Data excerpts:

☆ ☆ ☆

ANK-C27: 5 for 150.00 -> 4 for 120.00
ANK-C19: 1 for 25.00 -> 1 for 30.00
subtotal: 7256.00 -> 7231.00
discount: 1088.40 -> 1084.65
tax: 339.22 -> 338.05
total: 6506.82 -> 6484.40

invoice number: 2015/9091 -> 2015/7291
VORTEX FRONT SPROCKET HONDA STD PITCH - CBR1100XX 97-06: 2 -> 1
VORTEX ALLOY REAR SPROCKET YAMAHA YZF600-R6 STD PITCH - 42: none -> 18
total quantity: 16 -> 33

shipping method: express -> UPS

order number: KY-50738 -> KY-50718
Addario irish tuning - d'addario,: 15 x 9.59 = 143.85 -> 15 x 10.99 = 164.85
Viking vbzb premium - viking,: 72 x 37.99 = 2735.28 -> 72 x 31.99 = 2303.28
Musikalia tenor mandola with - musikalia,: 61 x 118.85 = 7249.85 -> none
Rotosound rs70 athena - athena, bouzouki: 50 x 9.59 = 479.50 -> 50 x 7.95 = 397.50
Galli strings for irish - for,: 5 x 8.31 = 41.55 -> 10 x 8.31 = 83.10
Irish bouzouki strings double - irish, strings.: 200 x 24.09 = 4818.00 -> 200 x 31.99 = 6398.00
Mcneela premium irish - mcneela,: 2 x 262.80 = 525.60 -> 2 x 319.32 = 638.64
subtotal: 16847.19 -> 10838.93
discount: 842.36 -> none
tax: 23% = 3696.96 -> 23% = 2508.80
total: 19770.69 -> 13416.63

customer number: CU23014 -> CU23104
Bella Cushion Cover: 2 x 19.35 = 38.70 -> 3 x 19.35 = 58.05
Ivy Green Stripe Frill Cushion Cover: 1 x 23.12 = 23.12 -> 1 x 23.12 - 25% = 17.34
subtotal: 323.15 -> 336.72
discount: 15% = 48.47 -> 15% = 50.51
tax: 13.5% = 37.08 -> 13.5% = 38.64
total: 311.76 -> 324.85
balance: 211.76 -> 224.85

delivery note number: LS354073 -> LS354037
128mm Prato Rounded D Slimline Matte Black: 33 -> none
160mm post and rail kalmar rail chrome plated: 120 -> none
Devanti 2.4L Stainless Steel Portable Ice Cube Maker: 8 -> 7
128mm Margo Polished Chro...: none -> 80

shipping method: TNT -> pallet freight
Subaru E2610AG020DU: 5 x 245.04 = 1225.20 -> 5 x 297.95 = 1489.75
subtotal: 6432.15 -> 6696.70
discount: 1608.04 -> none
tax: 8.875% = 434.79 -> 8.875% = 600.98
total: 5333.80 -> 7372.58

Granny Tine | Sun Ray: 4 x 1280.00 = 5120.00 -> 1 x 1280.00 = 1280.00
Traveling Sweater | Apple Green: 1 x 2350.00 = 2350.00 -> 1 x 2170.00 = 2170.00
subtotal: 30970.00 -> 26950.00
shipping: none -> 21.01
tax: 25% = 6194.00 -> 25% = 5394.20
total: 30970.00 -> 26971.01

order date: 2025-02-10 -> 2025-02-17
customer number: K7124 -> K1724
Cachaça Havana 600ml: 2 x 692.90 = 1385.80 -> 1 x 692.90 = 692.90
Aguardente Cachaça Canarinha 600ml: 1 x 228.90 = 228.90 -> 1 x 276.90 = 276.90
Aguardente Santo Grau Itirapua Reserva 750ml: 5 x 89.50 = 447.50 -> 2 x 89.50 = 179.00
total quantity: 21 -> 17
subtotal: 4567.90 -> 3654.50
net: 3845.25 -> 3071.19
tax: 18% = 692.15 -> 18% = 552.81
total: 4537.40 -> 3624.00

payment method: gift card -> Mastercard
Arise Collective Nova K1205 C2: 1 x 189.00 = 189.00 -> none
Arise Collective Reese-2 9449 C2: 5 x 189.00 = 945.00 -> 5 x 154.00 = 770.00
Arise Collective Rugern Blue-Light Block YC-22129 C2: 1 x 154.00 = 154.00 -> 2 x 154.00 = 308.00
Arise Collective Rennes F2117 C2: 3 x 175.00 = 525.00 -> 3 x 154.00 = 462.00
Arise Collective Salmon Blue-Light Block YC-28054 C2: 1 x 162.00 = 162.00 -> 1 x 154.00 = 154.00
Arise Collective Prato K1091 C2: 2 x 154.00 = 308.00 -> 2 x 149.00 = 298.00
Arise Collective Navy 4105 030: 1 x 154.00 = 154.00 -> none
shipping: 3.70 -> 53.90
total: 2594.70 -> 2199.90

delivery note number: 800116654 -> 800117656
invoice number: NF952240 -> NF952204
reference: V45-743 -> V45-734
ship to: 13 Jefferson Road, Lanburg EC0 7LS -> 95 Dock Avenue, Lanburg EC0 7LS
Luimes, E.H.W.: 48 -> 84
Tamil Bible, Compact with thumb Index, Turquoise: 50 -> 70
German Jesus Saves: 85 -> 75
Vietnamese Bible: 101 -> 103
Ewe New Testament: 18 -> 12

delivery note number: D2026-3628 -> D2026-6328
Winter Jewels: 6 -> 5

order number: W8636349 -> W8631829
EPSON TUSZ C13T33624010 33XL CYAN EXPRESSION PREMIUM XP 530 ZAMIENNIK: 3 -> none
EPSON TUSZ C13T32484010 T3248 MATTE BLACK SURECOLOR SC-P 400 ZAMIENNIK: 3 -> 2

☆ ☆ ☆

• [Work to be completed]
Each line from the one containing "Arise Collective Reese-2" to the final line above should be written out exactly; please omit the others.

• [Your response]
Arise Collective Reese-2 9449 C2: 5 x 189.00 = 945.00 -> 5 x 154.00 = 770.00
Arise Collective Rugern Blue-Light Block YC-22129 C2: 1 x 154.00 = 154.00 -> 2 x 154.00 = 308.00
Arise Collective Rennes F2117 C2: 3 x 175.00 = 525.00 -> 3 x 154.00 = 462.00
Arise Collective Salmon Blue-Light Block YC-28054 C2: 1 x 162.00 = 162.00 -> 1 x 154.00 = 154.00
Arise Collective Prato K1091 C2: 2 x 154.00 = 308.00 -> 2 x 149.00 = 298.00
Arise Collective Navy 4105 030: 1 x 154.00 = 154.00 -> none
shipping: 3.70 -> 53.90
total: 2594.70 -> 2199.90

delivery note number: 800116654 -> 800117656
invoice number: NF952240 -> NF952204
reference: V45-743 -> V45-734
ship to: 13 Jefferson Road, Lanburg EC0 7LS -> 95 Dock Avenue, Lanburg EC0 7LS
Luimes, E.H.W.: 48 -> 84
Tamil Bible, Compact with thumb Index, Turquoise: 50 -> 70
German Jesus Saves: 85 -> 75
Vietnamese Bible: 101 -> 103
Ewe New Testament: 18 -> 12

delivery note number: D2026-3628 -> D2026-6328
Winter Jewels: 6 -> 5

order number: W8636349 -> W8631829
EPSON TUSZ C13T33624010 33XL CYAN EXPRESSION PREMIUM XP 530 ZAMIENNIK: 3 -> none
EPSON TUSZ C13T32484010 T3248 MATTE BLACK SURECOLOR SC-P 400 ZAMIENNIK: 3 -> 2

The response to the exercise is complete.